The plan was to head back to the meeting spot, and do any necessary tracking the next morning. No need to bump the bull and cause it to run for another 5 miles. I line up some rocks and trees and splashed water and identify the direction he jetted out of there. I start walking down the trail scanning the hillside to my right. Nothing so far, I am now 40 yards down the trail when I spot a body. I get out my binos and look it over, it doesn't look like it is moving! I see the antler sticking up I count the points - 1, 2, 3, 4, 5, 6! I shot a 6 point! I can't believe I shot a six point. I didn't know if that last split I had seen was a 4/5 or a 5/6 or a 6/7. But I counted 6 points! I hide behind a tree and throw out a cow call and there is no movement. I nock and arrow and put the stalk on, just waiting for the youtube moment when it jumps up an startles me. I get within arms length, I yell "Hey guy, Hey Guy" no movement, I grab the antler, no movement! I did it. I killed my first ever Elk. A Six Point. On the second to last day.

All it took was one Bull. Went from worst hunt ever, to the best ever in 16 minutes. Can't wait to do it again. In hindsight, it means so much more to have spent the 40 unsuccessful hours in the stand. The countless miles hiked without any shots or real chances at a bull. All it takes is one Bull!

Special thanks to Mike Hall for introducing the canyon. Ty Stevenson for taking me under his wing for the last 7 years, and putting up with my stupidity. Also for helping quarter out and haul it out. Kevin Stoker for coming up Friday morning and helping with the last two quarters, meat bags and the racks. My body didn't want another trip, and if you didn't pretend you were an Ox, another one would have been needed.


----------



## Huge29 (Sep 17, 2007)

Well done Ricardo!!


----------



## lunkerhunter2 (Nov 3, 2007)

Excellent story! Congrats


----------



## xxxxxxBirdDogger (Mar 7, 2008)

What a great story! Congratulations on a fine bull. 

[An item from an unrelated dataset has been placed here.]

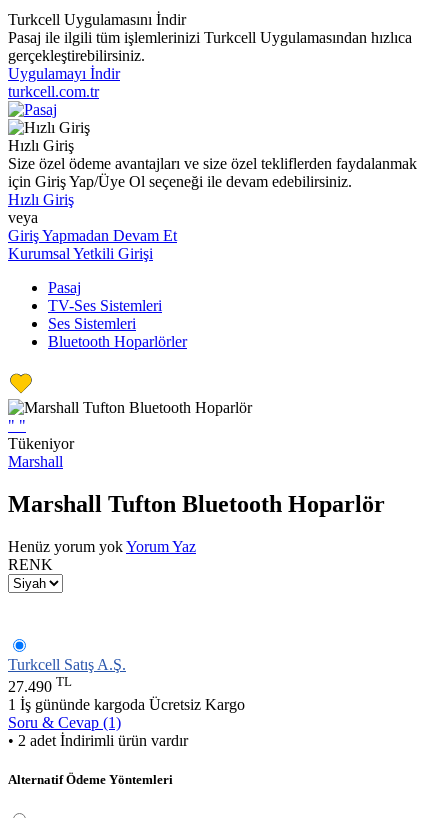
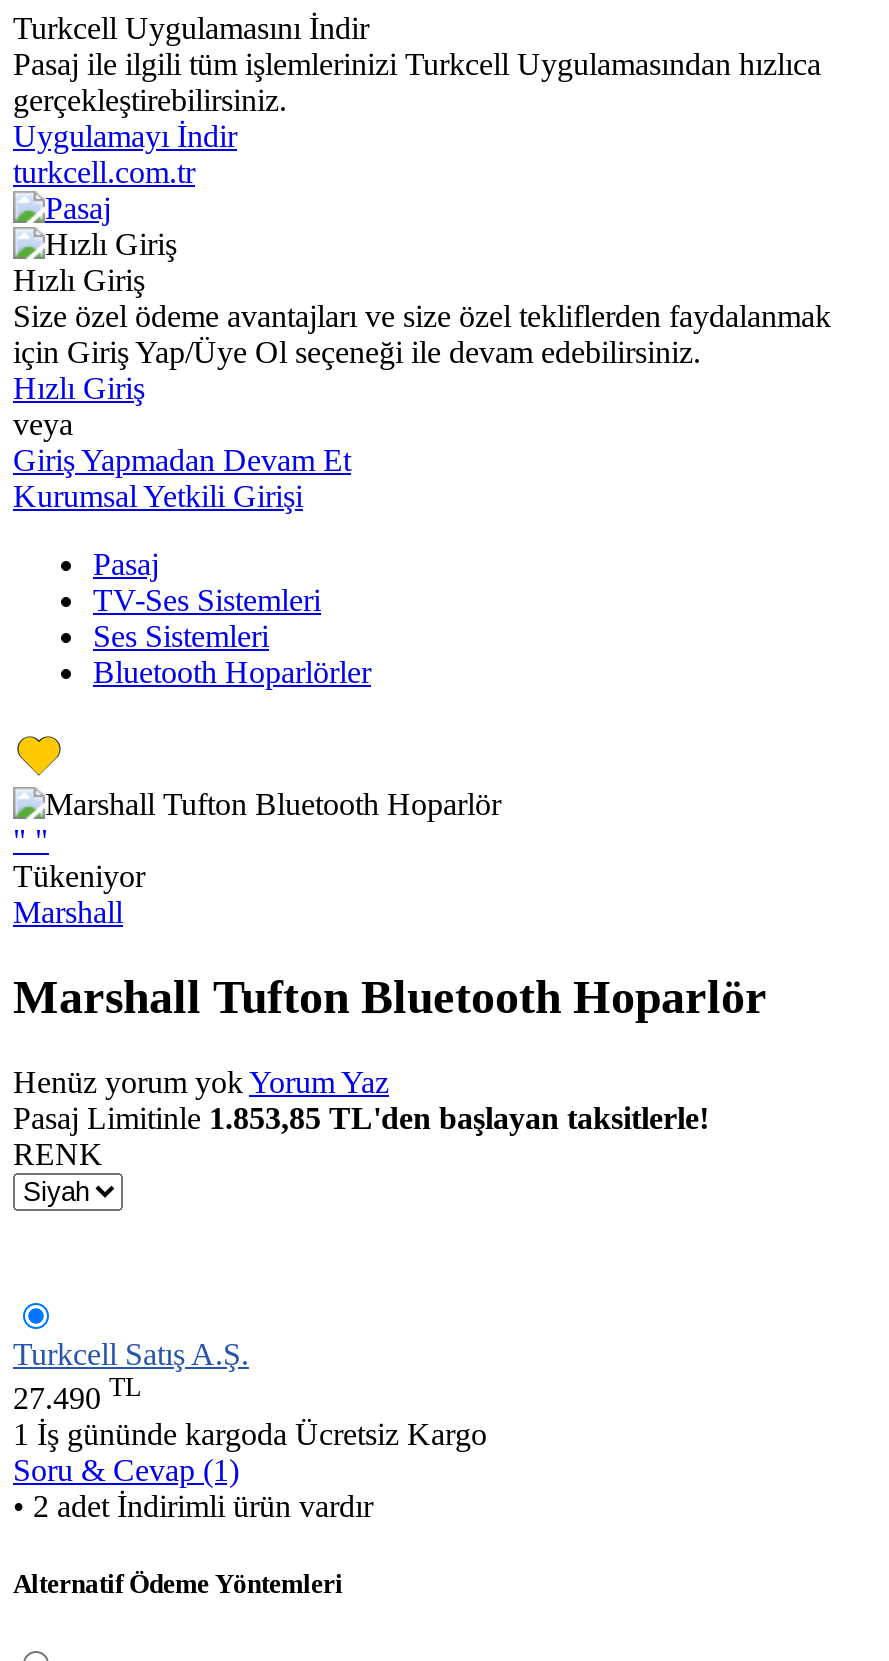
+ Pasaj Limitinle 1.853,85 TL'den başlayan taksitlerle!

About leaving the release at home...I did the same thing one day on my hunt.


----------



## Renegade (Sep 11, 2007)

OUTSTANDING READ! Thank you for sharing!!!!


----------



## huntnbum (Nov 8, 2007)

Great story and great hunt, way to getter done.


----------



## Briar Patch (Feb 1, 2010)

Hahaha! Nice, very nice! Excellent story!


----------



## mikevanwilder (Nov 11, 2008)

Congrats on a great bull


----------



## Packout (Nov 20, 2007)

Very nice story and great bull. Congrats on your hunt.


----------



## dkhntrdstn (Sep 7, 2007)

Nice bull. congrats.


----------



## stablebuck (Nov 22, 2007)

well done! good story!


----------



## Bears Butt (Sep 12, 2007)

Very Good! I needed that story! Congrats on a fine hunt and nice reward in the end.


----------



## toppin (Apr 2, 2008)

Nice Bull Rick, Congrats! I think I laughed just as hard reading the story as when you told it to me. Now it's time to hit the Wasatch!


----------



## silentstalker (Feb 19, 2008)

Congratulations on a fine bull! Even better story. It is refreshing to hear someone who shares the same passion I do. Nice job!


----------



## middlefork (Nov 2, 2008)

Good job sticking to it until the end. Nice bull!


----------



## pkred (Jul 9, 2009)

cool


----------



## stixnblades (Aug 26, 2010)

It always seems that thing are going for the worse right before they get better. Good story. Congrats!


----------



## Windage (Mar 11, 2010)

Great looking bull. The hardest jobs provide the sweetest rewards, sounds like you earned it congrats.


----------



## HunterDavid (Sep 10, 2007)

Awesome story! Make for a "feel good" kinda feeling. Love the second pic! (Not just the hat, but you and your kid!)


----------



## ktowncamo (Aug 27, 2008)

That was one fine read. Having known success this year for the first time and also connecting with a 6x6 from a treestand for my first elk, I can relate so well to your feelings and situation. The amazing thing is that "go time" can happen so very fast in a treestand that there's no room for error or messing around.

Congrats! I'll be he scores 310-320 from the looks of him and comparing to my bull that went 303.


----------